Their supercomputer modeling system works by combining information on climate conditions suitable for the spread of a certain disease or pest with data on where cases have been recorded, the reproductive rate of the pathogen or pest, and how it moves in the environment. Over time, the model improves as natural resource managers add data they gather from the field. This repeated feedback with new data helps the forecasting system get better at predicting future spread, the researchers said.

“We have a tool that can be put into the hands of a non-technical user to learn about disease dynamics and management, and how management decisions will affect spread in the future,” Jones said.
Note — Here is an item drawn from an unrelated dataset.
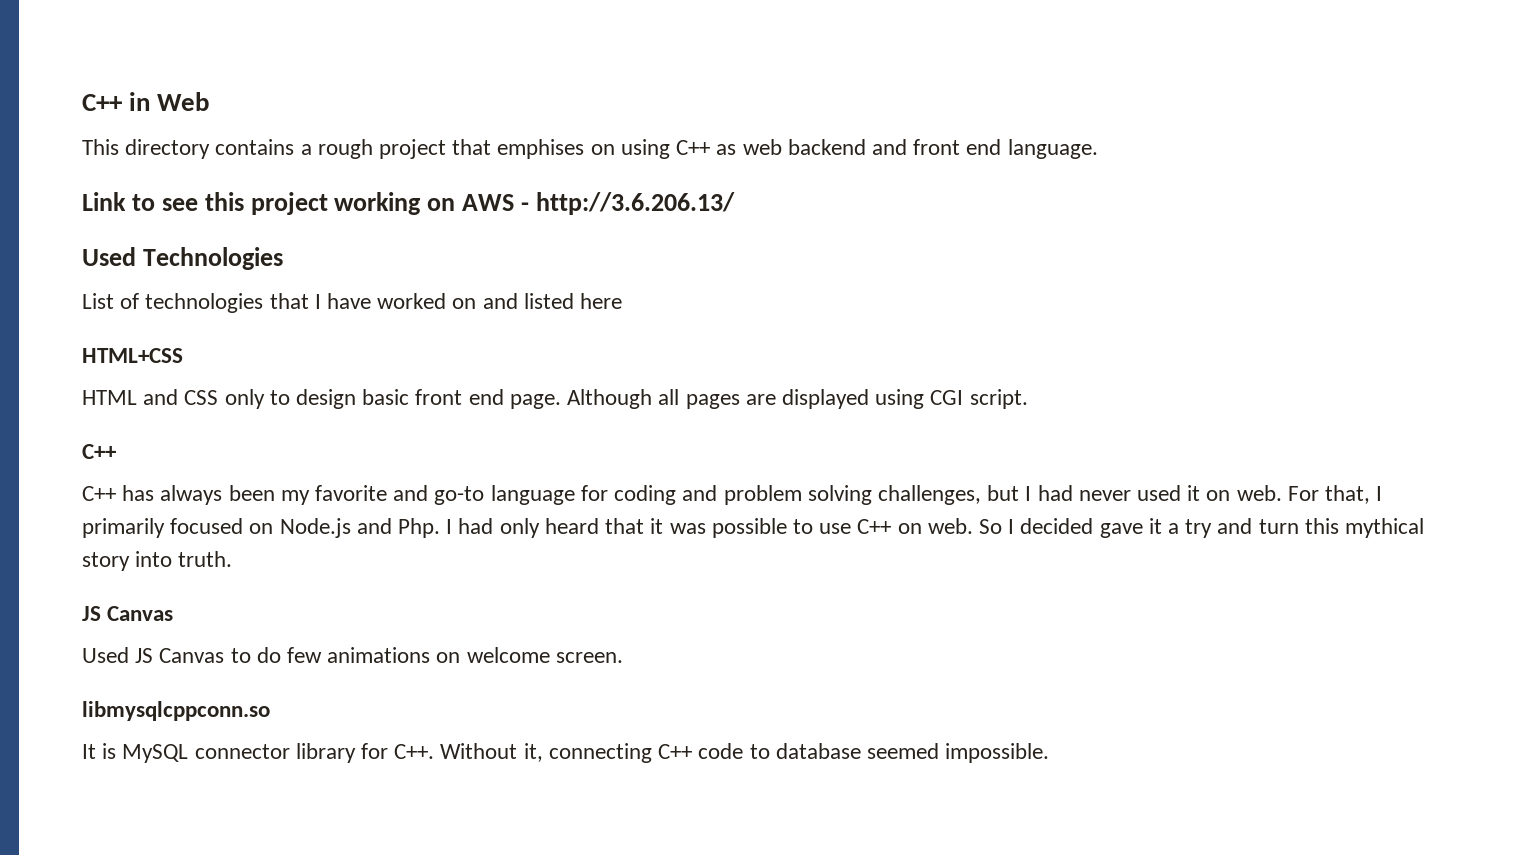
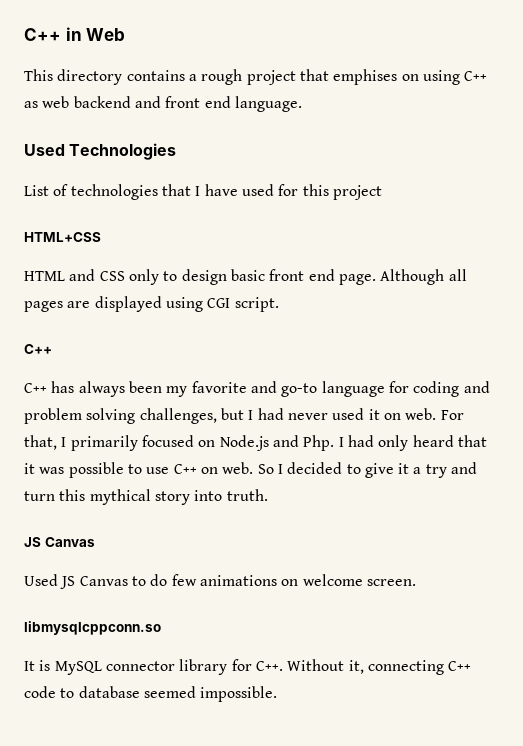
[82,192,735,215] // Link to see this project working on AWS - http://3.6.206.13/ -> (302, 104) none
[377,293,623,309] worked on and listed here -> [241,184,382,200] used for this project
[1099,523,1143,538] gave -> [346,463,394,478] to give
The tool is needed as state and federal agencies charged with controlling pests and crop diseases face an increasing number of threats to crops, trees, and other important natural resources. These pests threaten food supplies and biodiversity in forests and ecosystems.

“The biggest problem is the sheer number of new pests and pathogens that are coming in,” Jones said. “State and federal agencies charged with managing them have an ever-decreasing budget to spend on an ever-increasing number of pests. They have to figure out how to spend that money as wisely as possible.”
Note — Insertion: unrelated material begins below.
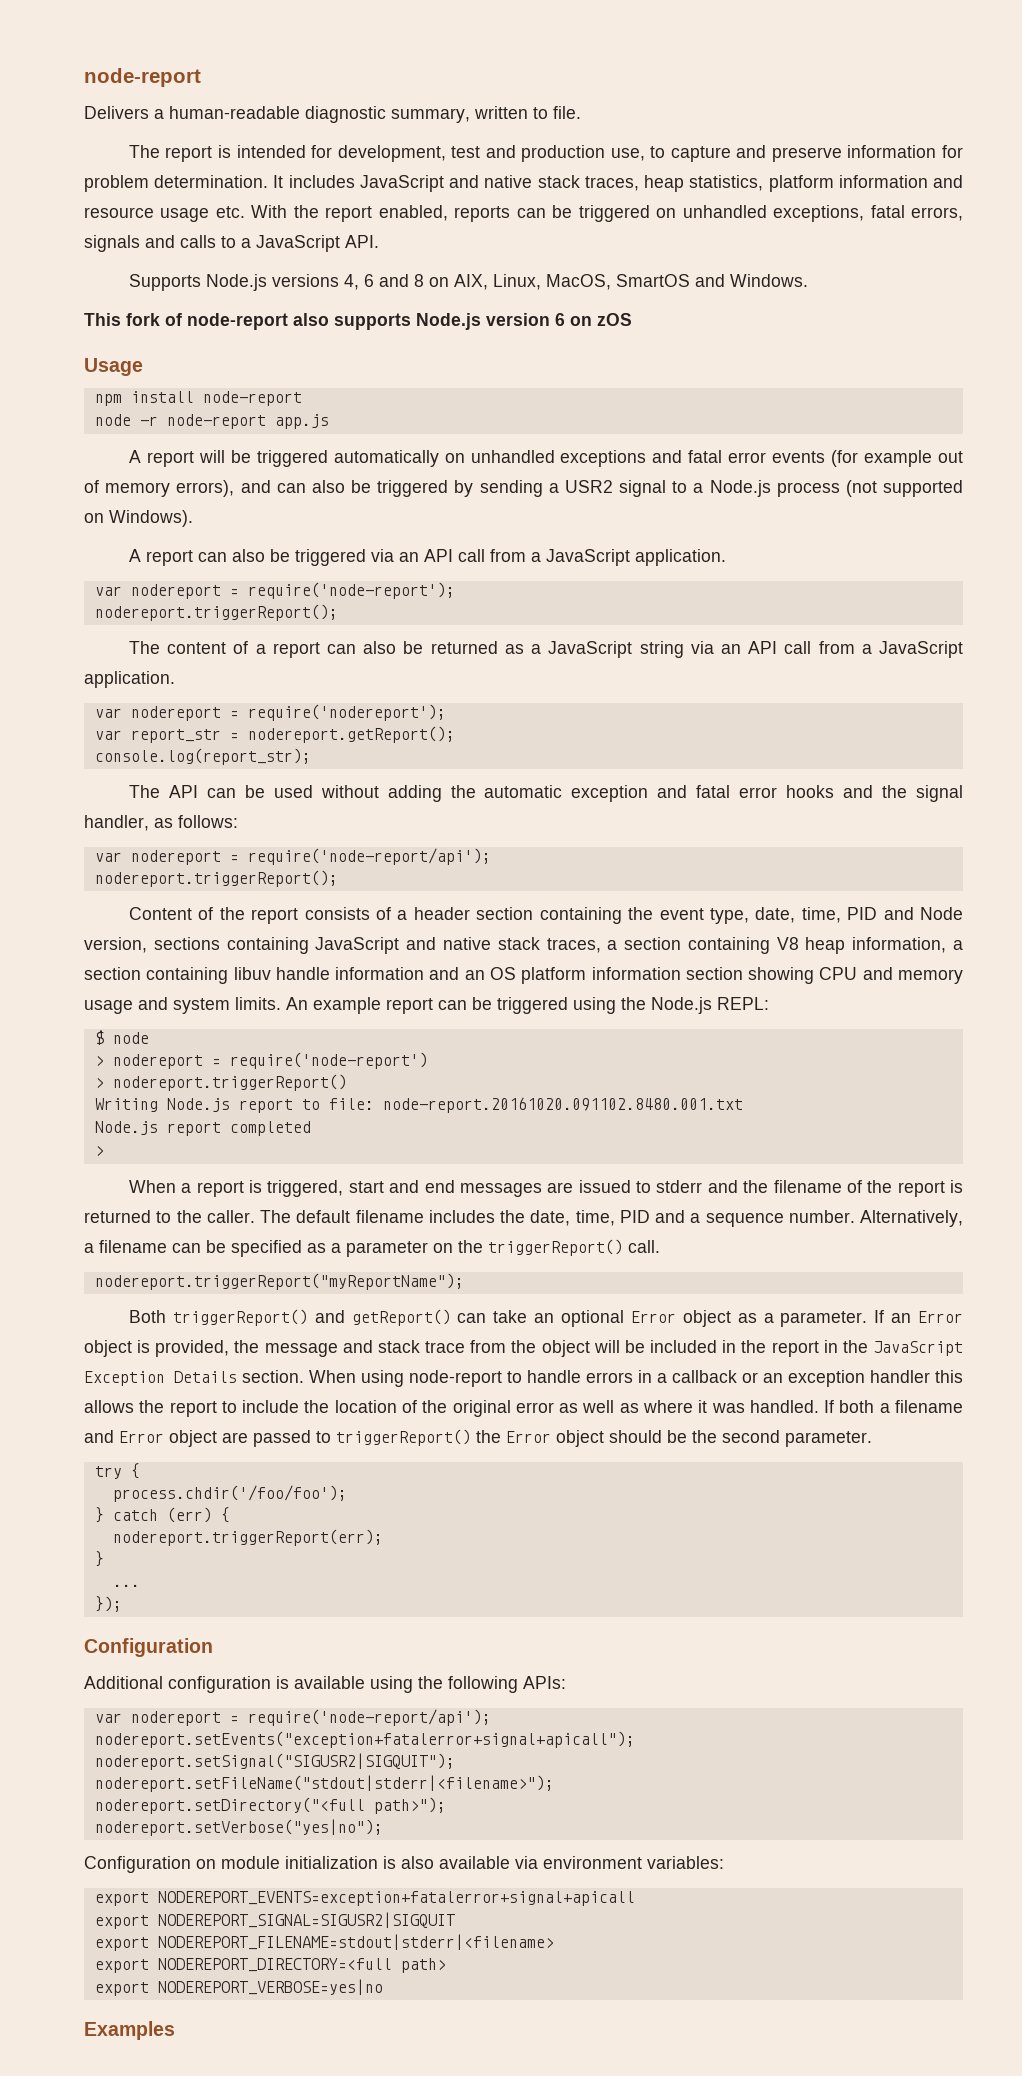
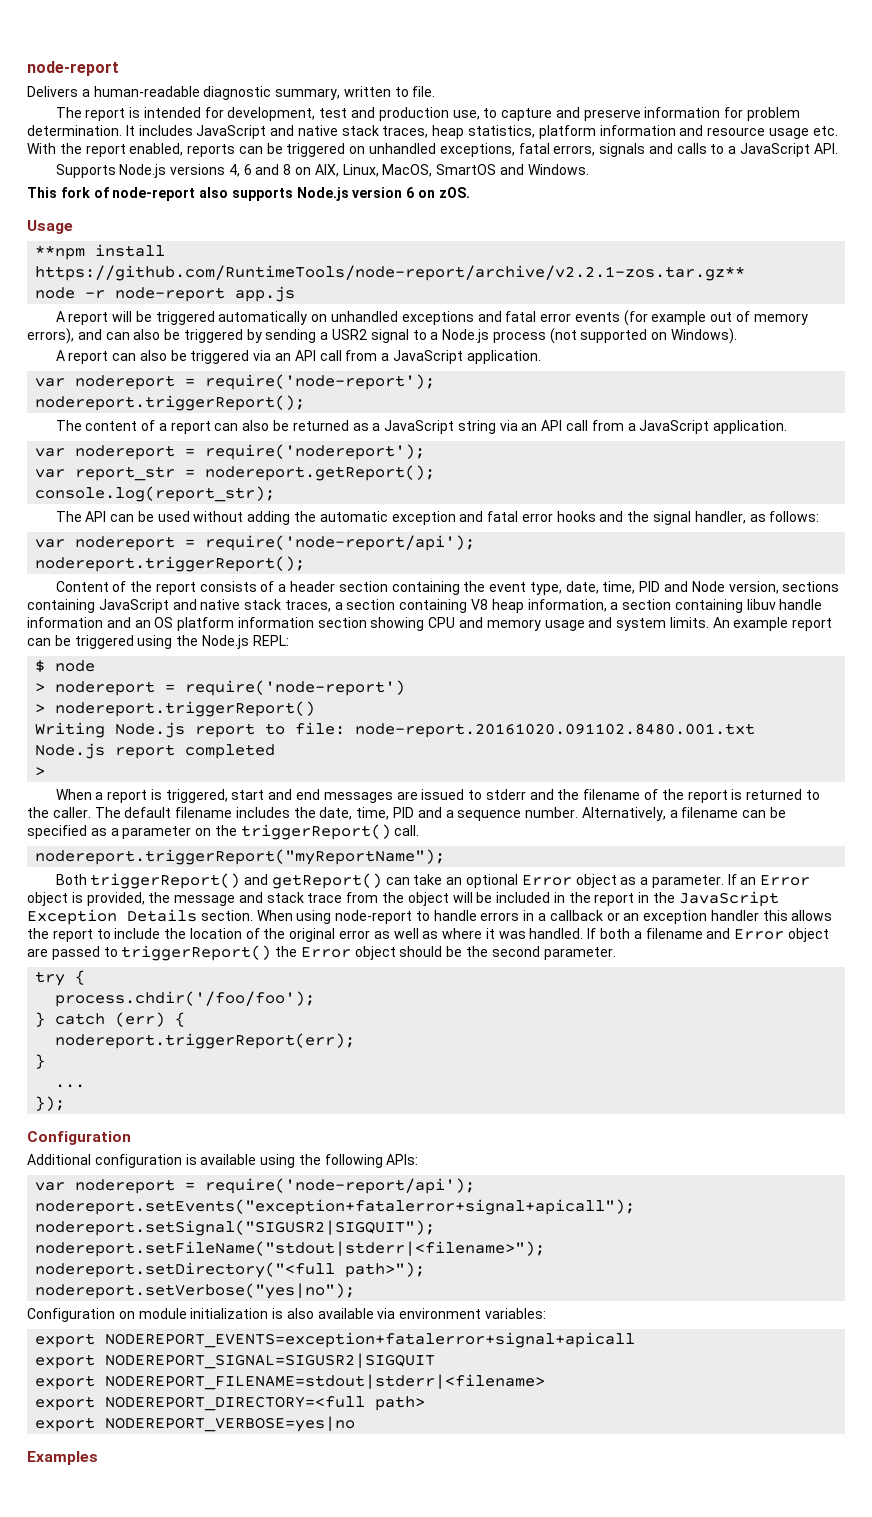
[597,313,632,326] zOS -> [438,187,470,198] zOS.
[94,391,302,406] npm install node-report -> [35,244,166,260] [35,265,746,281] **npm install https://github.com/RuntimeTools/node-report/archive/v2.2.1-zos.tar.gz**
Already, researchers have been using PoPS to track the spread of eight different emerging pests and diseases. In the study, they described honing the model to track sudden oak death, a disease that has killed millions of trees in California since the 1990s. A new, more aggressive strain of the disease has been detected in Oregon.
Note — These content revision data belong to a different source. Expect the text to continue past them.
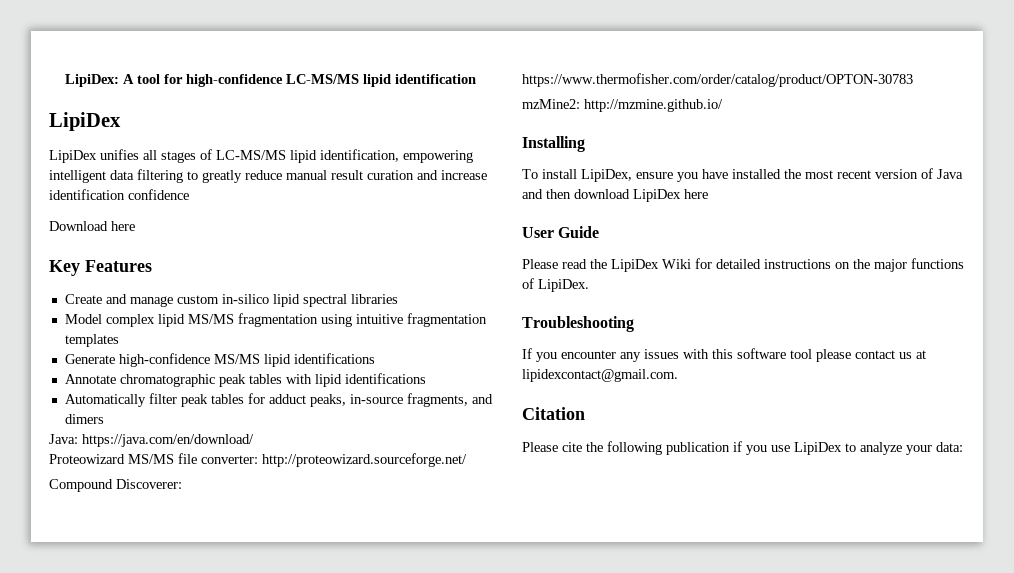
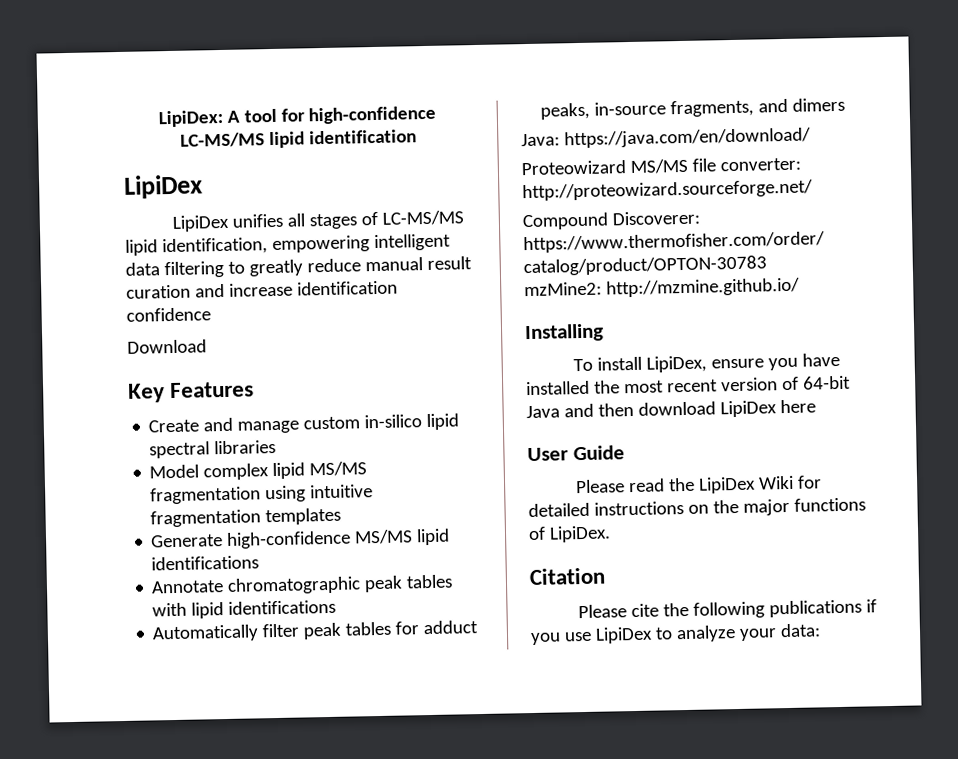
[111,221,135,231] here -> (207, 346) none
(933, 173) none -> [802,375,851,390] 64-bit
[522,316,634,332] [522,348,926,362] [522,369,678,382] // Troubleshooting // If you encounter any issues with this software tool please contact us at lipidexcontact@gmail.com. -> (611, 534) none
[666,442,730,455] publication -> [768,599,862,618] publications

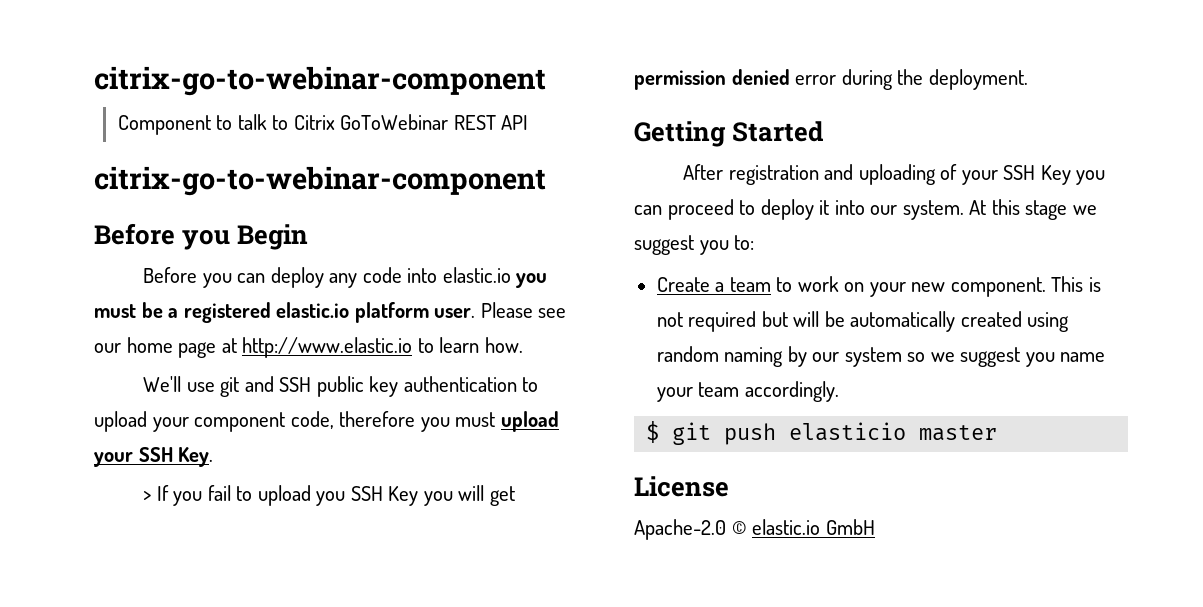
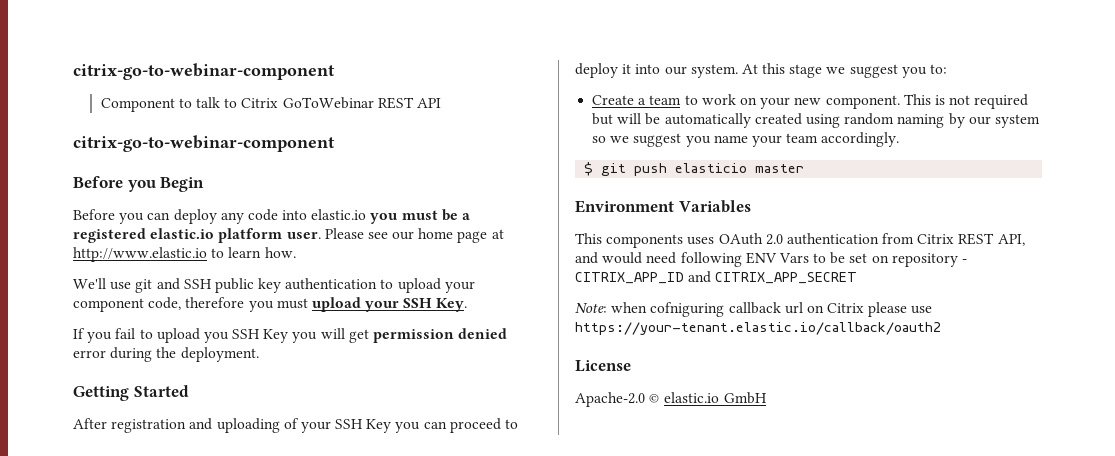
[143,491,152,501] > -> (468, 305) none
(998, 433) none -> [575,200,751,213] [575,233,1025,248] [575,252,968,267] [575,271,858,284] [575,302,933,317] [575,322,941,335] // Environment Variables // This components uses OAuth 2.0 authentication from Citrix REST API, and would need following ENV Vars to be set on repository - CITRIX_APP_ID and CITRIX_APP_SECRET // Note: when cofniguring callback url on Citrix please use https://your-tenant.elastic.io/callback/oauth2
They are also improving the model to track spotted lanternfly, an invasive pest in the United States that primarily infests a certain invasive type of tree known as “tree of heaven.” Spotted lanternfly has been infesting fruit crops in Pennsylvania and neighboring states since 2014. It can attack grape, apple, and cherry crops, as well as almonds and walnuts.

The researchers said that just as meteorologists incorporate data into models to forecast weather, ecological scientists are using data to improve forecasting of environmental events – including pest or pathogen spread.

“There’s a movement in ecology to forecast environmental conditions,” said Megan Skrip, a study co-author and science communicator at the Center for Geospatial Analytics. “If we can forecast the weather, can we forecast where there will be an algal bloom, or what species will be in certain areas at certain times? This paper is one of the first demonstrations of doing this for the spread of pests and pathogens.”

The study, “Iteratively Forecasting Invasions with PoPS and a Little Help From Our Friends,” was published June 3, 2021, in the journal Frontiers in Ecology and the Environment. It was authored by Chris Jones, Shannon Jones, Anna Petrasova, Vaclav Petras, Devon Gaydos, Megan Skrip, Yu Takeuchi, Kevin Bigsby, and Ross Meentemeyer. It was partially funded by the National Science Foundation as part of the NSF-NIH Ecology and Evolution of Infectious Diseases Program, as well as Google Cloud and NVIDIA.